Dans le cadre de sa procédure de recrutement, une entreprise n’a pas le droit d’écarter une candidature pour un motif lié à la religion, au physique, à l’origine ethnique ou à l’idéologie du candidat. La discrimination à l’embauche est punie sévèrement par la loi. Parlez-en à un avocat spécialisé en droit pénal.

Discrimination à l’embauche : ce que dit la loi française

La loi française interdit la discrimination à l’embauche. Autrement dit, il est formellement interdit de rejeter une candidature pour une raison liée aux caractéristiques physiques, religieuses, idéologiques, aux origines ethniques, au sexe ou à la nationalité du postulant. Il est également interdit d’écarter des candidatures en raison du nom, de la situation familiale, de l’état de santé ou de l’orientation sexuelle du candidat.

Le principe qui règne est celui de l’égalité de traitement, qui découle du principe républicain de l’égalité de tous les citoyens. Les critères de sélection des candidats ne peuvent être que professionnels (expérience professionnelle, compétences, formation…) et objectifs.

À savoir :
La discrimination à l’embauche consiste à s’appuyer sur des critères subjectifs qui n’ont aucun rapport avec l’emploi proposé.
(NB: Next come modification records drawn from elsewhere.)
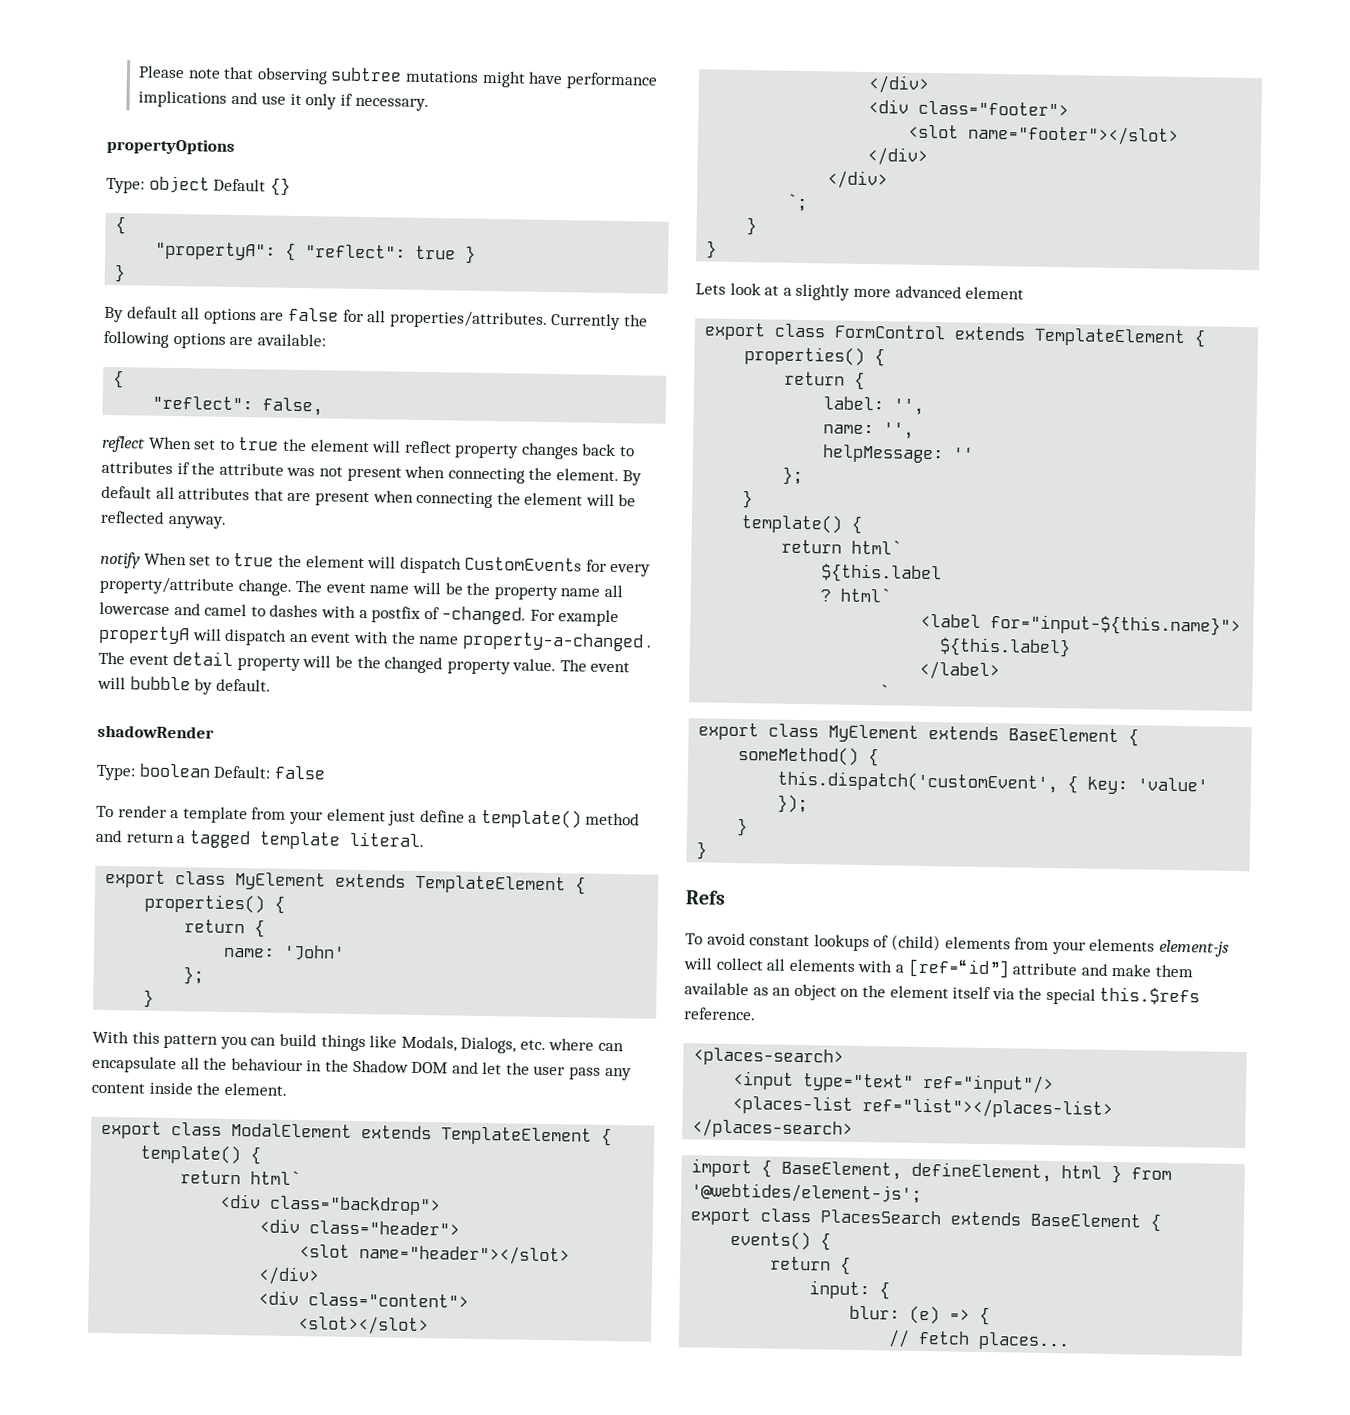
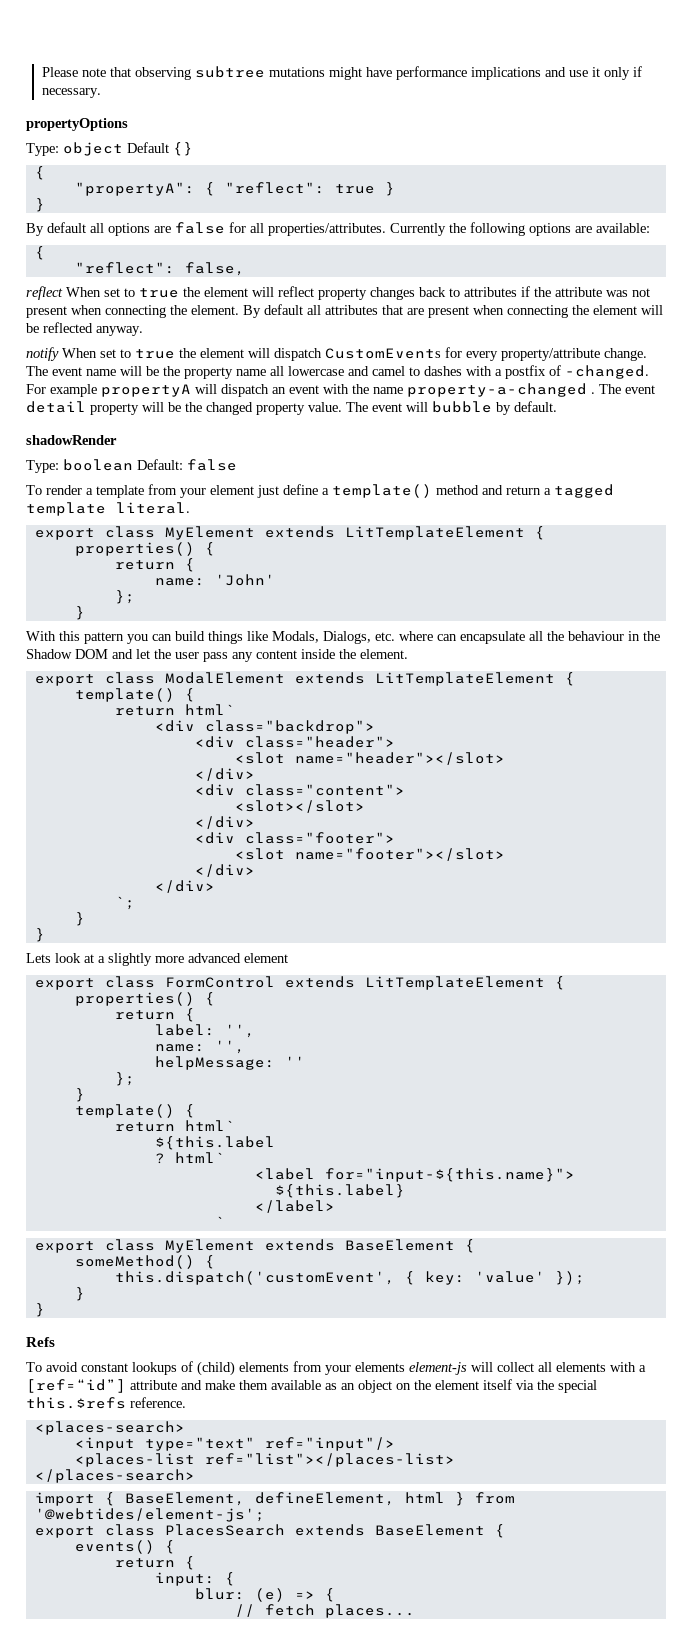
[415,874,567,895] TemplateElement -> [344,526,525,540] LitTemplateElement
[441,1126,593,1146] TemplateElement -> [374,672,555,686] LitTemplateElement
[1034,327,1187,348] TemplateElement -> [364,976,545,990] LitTemplateElement

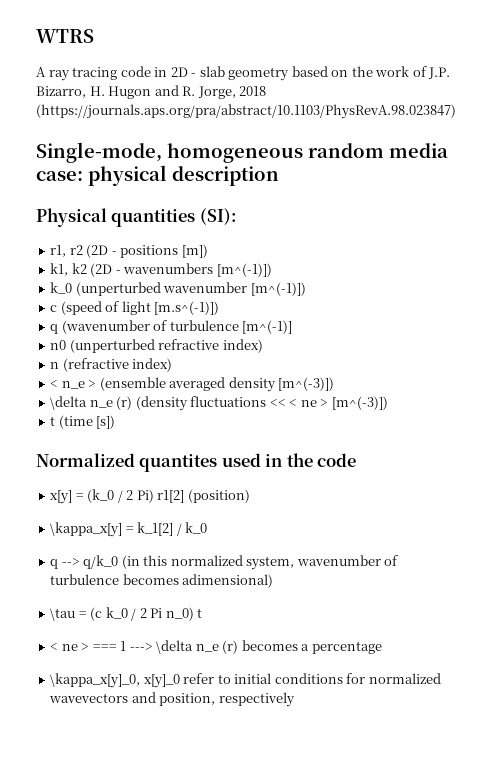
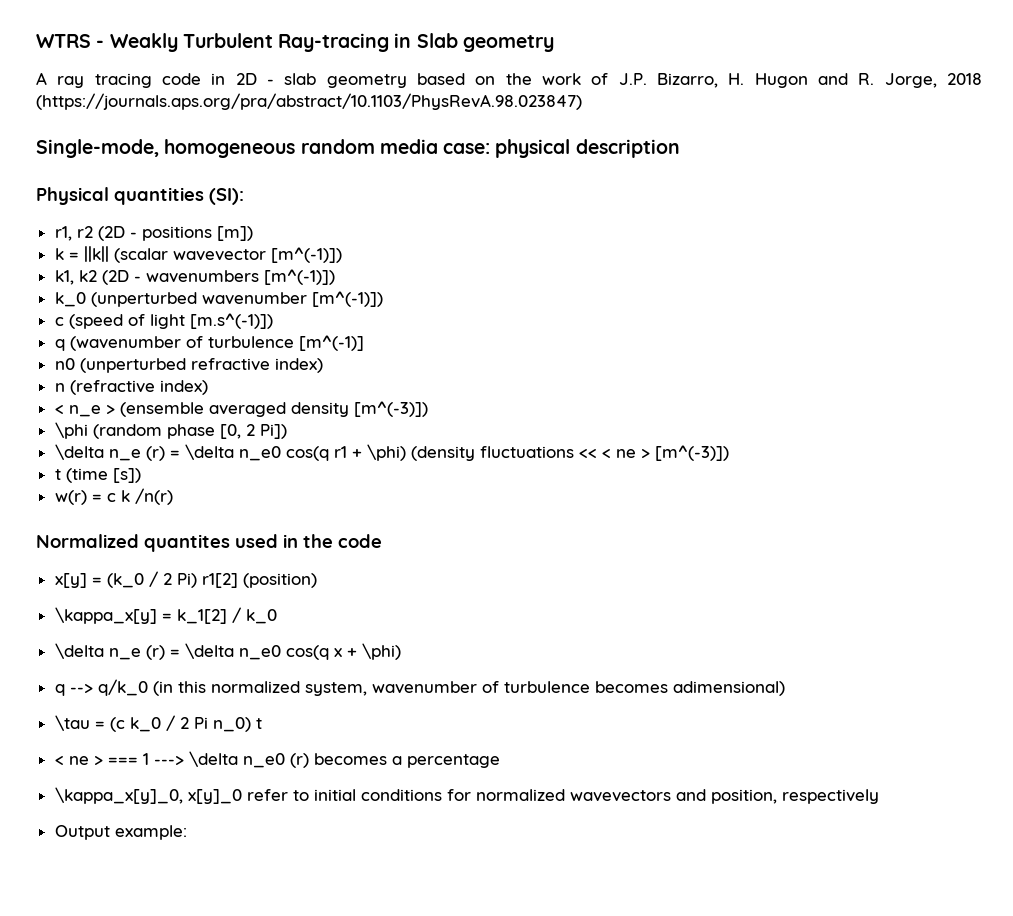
(94, 36) none -> [96,33,554,52] - Weakly Turbulent Ray-tracing in Slab geometry
(208, 251) none -> [54,246,342,263] // k = ||k|| (scalar wavevector [m^(-1)])
[50,396,133,410] \delta n_e (r) -> [54,422,287,439] [54,444,406,461] \phi (random phase [0, 2 Pi]) // \delta n_e (r) = \delta n_e0 cos(q r1 + \phi)
(116, 422) none -> [54,488,173,505] // w(r) = c k /n(r)
(208, 528) none -> [54,643,401,660] // \delta n_e (r) = \delta n_e0 cos(q x + \phi)
[195,644,219,652] n_e -> [242,753,285,768] n_e0
(295, 699) none -> [54,825,187,840] // Output example:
Bien entendu, l’employeur reste libre dans le choix des candidats. Il peut, au sens littéral, « discriminer » (= faire le tri) les candidatures qu’il reçoit mais à condition que ses choix répondent à une exigence professionnelle importante. Par exemple, l’employeur peut refuser les candidats qui n’ont pas permis de conduire quand l’emploi suppose des déplacements réguliers.

La discrimination est également licite si elle est proportionnelle à l’objectif poursuivi : par exemple, un employeur peut refuser les candidatures masculines pour un poste de mannequin féminin. En d’autres termes, les discriminations subjectives peuvent dans certains cas être justifiées.

Que faire si vous vous estimez victime d’une discrimination à l’embauche ?

Un employeur reconnu coupable de discrimination à l’embauche encourt des sanctions à la fois civiles et pénales. Les juges devront examiner le caractère pertinent ou non, objectif ou non, proportionnel ou non de la mesure de discrimination.

En cas de discrimination subjective et non justifiée à l’embauche, l’employeur encourt :

  • Des sanctions au civil : dommages et intérêts.
  • Des sanctions pénales: l’employeur risque au maximum une peine d’emprisonnement de trois ans et/ou une amende d’un montant de 45 000 euros.

Si la discrimination à l’embauche est le fait d’un salarié de l’entreprise (personne en charge du recrutement au sein de l’entreprise), celui-ci peut aussi faire l’objet de sanctions disciplinaires pouvant aller jusqu’au licenciement.

Les affaires de discrimination à l’embauche sont traitées soit par les Prud’hommes, soit par le tribunal correctionnel. Pour saisir les Prud’hommes, vous devez remplir un formulaire. La saisine est gratuite et ne nécessite pas l’assistance d’un avocat. Pour saisir le tribunal correctionnel, vous devez porter plainte.

Si vous choisissez de faire juger l’affaire devant le tribunal correctionnel et que vous souhaitez obtenir réparation au civil, vous devez vous constituer partie civile au procès.

Attention, les fausses accusations en matière de discrimination à l’embauche constituent un délit de dénonciation calomnieuse passible jusqu’à 5 ans d’emprisonnement et 45 000 euros d’amende.